Let’s jump right in and start examining what we get to start with our new found friend. We see a lot of files and folders, most of which we don’t need as we can easily install straight from Visual Studio in the NuGet package manager and doing a search for Octokit. There are some examples and docs folders with some handy stuff though, but we are also lucky to get some actual docs below the fold in the readme.md file. Getting started is as simple as 3 lines of code:

    1: var github = new GitHubClient(new ProductHeaderValue("MyAmazingApp"));
    2:  
    3: var user = await github.User.Get("half-ogre");
    4:  
    5: Console.WriteLine(user.Followers + " folks love the half ogre!");
    6:  

Of course if you want to really dig in a little deeper, you need to authenticate! There are 2 different ways to do this: oAuth and basic. Depending on your use case, one will work better than the other. For myself, I just need basic as I’m not authenticating on behalf of a user, just myself. Getting started is pretty simple:

    1: var user = await client.User.Get("shiftkey");
    2: Console.WriteLine("{0} has {1} public repositories - go check out their profile at {2}",    
    3:     user.Name,
    4:     user.PublicRepos,
    5:     user.Url);

From this code you can see that we are using our github client “client”, utilizing the User class to get a specific user, in this case “shiftkey”. While the example only pulls out 3 data points, you get a whole lot more when you start inspecting what a user contains.

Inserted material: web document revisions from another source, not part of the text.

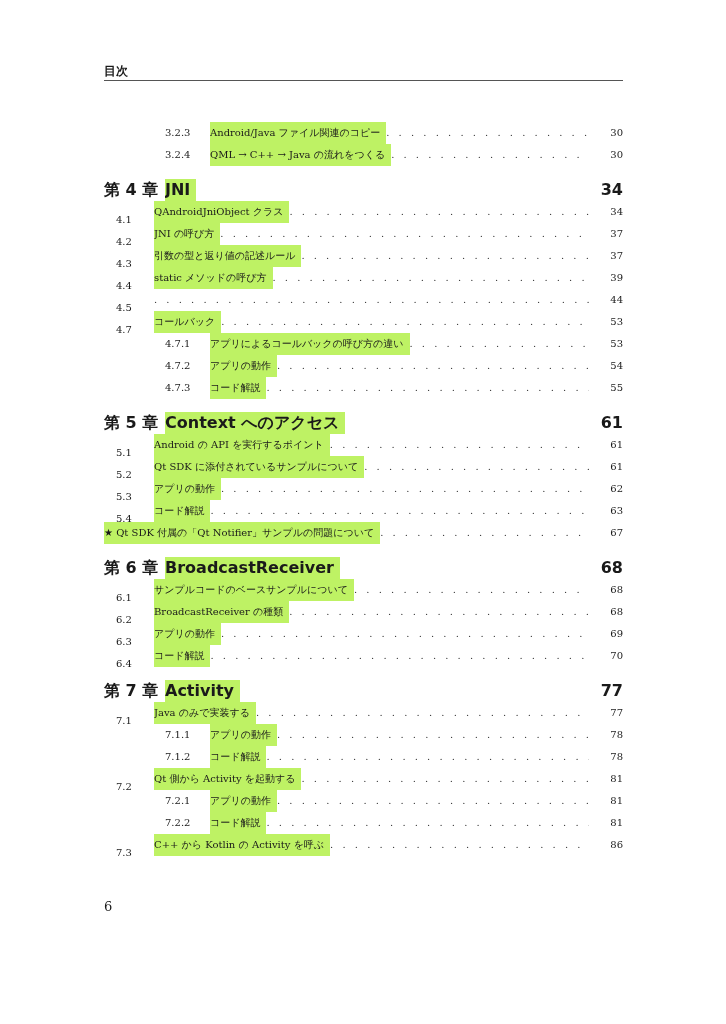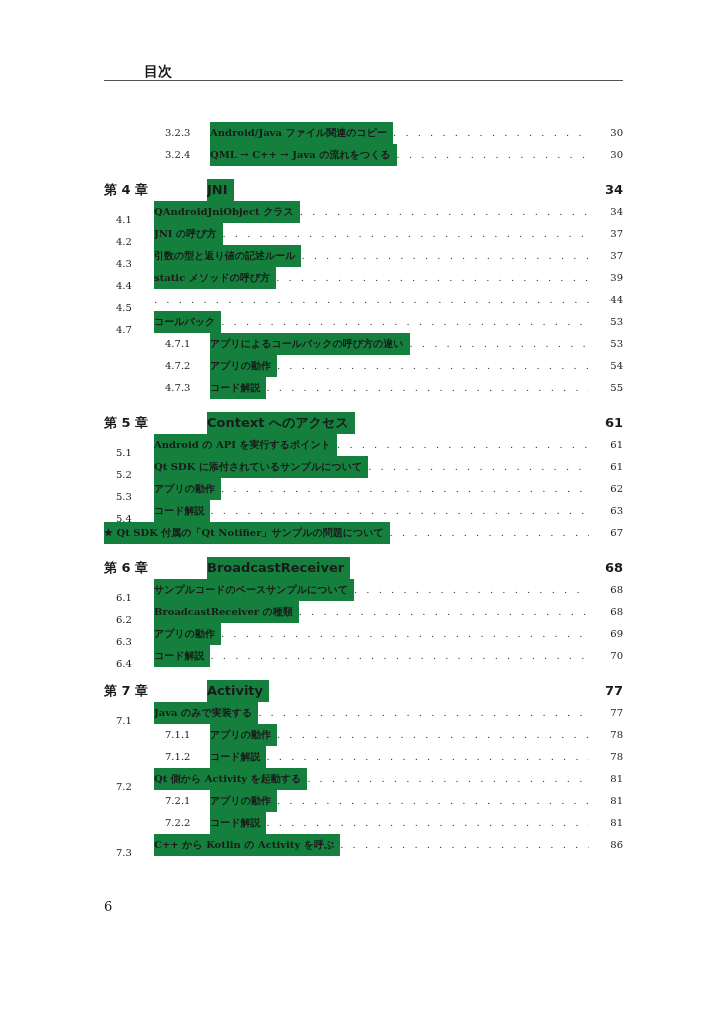--- a/index.html
+++ b/index.html
@@ -1,35 +1,35 @@
 <!DOCTYPE html>
 <html><head>
 <meta charset="utf-8">
 <style>
   html, body { margin: 0; padding: 0; background: #ffffff; }
   body { width: 726px; height: 1024px; position: relative; overflow: hidden;
          font-family: "DejaVu Serif", "Liberation Serif", serif; color: #1a1a1a; }
   .header { position: absolute; left: 104px; top: 62px; width: 519px; height: 18px;
             border-bottom: 1px solid #555; }
   .header-title { font-family: "DejaVu Sans", "Liberation Sans", sans-serif; font-weight: bold;
-                  font-size: 14px; line-height: 18px; position: absolute; left: 0; top: 0; margin-left: 40px; }
+                  font-size: 12px; line-height: 18px; position: absolute; left: 0; top: 0; }
   .toc { position: absolute; left: 104px; top: 122px; width: 519px; }
   .row { position: relative; height: 22px; line-height: 22px; font-size: 10px; white-space: nowrap; }
   .row.chapter { margin-top: 13px; font-family: "DejaVu Sans", "Liberation Sans", sans-serif;
-                 font-weight: bold; font-size: 13px; }
+                 font-weight: bold; font-size: 16px; }
   .num { position: absolute; top: 0; }
   .row.chapter .num { left: 0; }
   .row.section .num { left: 12px; margin-top: 8px; }
   .row.subsection .num { left: 61px; }
   .title-wrap { position: absolute; top: 0; right: 34px; display: flex; overflow: hidden; }
-  .row.chapter .title-wrap { left: 61px; margin-left: 42px; }
+  .row.chapter .title-wrap { left: 61px; }
   .row.section .title-wrap { left: 50px; }
   .row.subsection .title-wrap { left: 106px; }
   .row.special .title-wrap { left: 0px; }
-  .title { flex: 0 0 auto; padding-right: 6px; background: #15803d; font-weight: bold; }
+  .title { flex: 0 0 auto; padding-right: 6px; background: #bef264; }
   .leader { flex: 1 1 auto; overflow: hidden; letter-spacing: 5.6px; color: #333; }
   .leader::before { content: ". . . . . . . . . . . . . . . . . . . . . . . . . . . . . . . . . . . . . . . . . . . . . . . . . . . . . . . . . . . . . . . . . . . . . . . . . . . . . . . . . . . . . . . . . ."; letter-spacing: 3px; }
   .page { position: absolute; right: 0; top: 0; text-align: center; }
   .footer-page { position: absolute; left: 104px; top: 899px; font-size: 13px; }
 </style>
 </head>
 <body>
 
 <div class="header">
   <span class="header-title">目次</span>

The docs don’t give you the greatest sense of what is where, so you have to play with it a bit to get a feel for things. Within the client you’ll find these useful classes where mostly everything you want is grouped under: User, Search, Repository, Organization, Notification, Miscellaneous, Issue, Gist, Activity and more. Within each you’ll find functions for navigating those particular APIs and getting back the data you seek.

With this data you can start to do interesting things like building profiles of people you know on GitHub, or pulling in stats on each user who has starred a certain repo. In my case, I can find out the full profile information of a user, find out who they are following, who is following them, how many public repos they have, how many starred repos they have, what organizations they belong to and so forth. I can start to build out a net of interconnected people and do all sorts of things. You can hook into the activity stream and actually pull in events that the API generates, although I haven’t tried playing with this yet.

If you’ve always wanted to start playing with APIs, but weren’t sure where to start, I’d say this is a decent starting place to learn. The official API documentation is fairly good and can give you an idea of what data will be returned, what can be queried for, etc. In my current example project I’m working on, I’ve simply got an asynchronous controller setup to poll for a set of users in my database, and then a view which returns those profiles filled! Once you know the username of an account, it’s easy to pull stuff in on the fly as needed, like if you wanted to dynamically display a GitHub user profile or badge on your site.

As I explore more APIs, I’ll keep sharing them here and what tools and libraries I’ve found to best navigate them.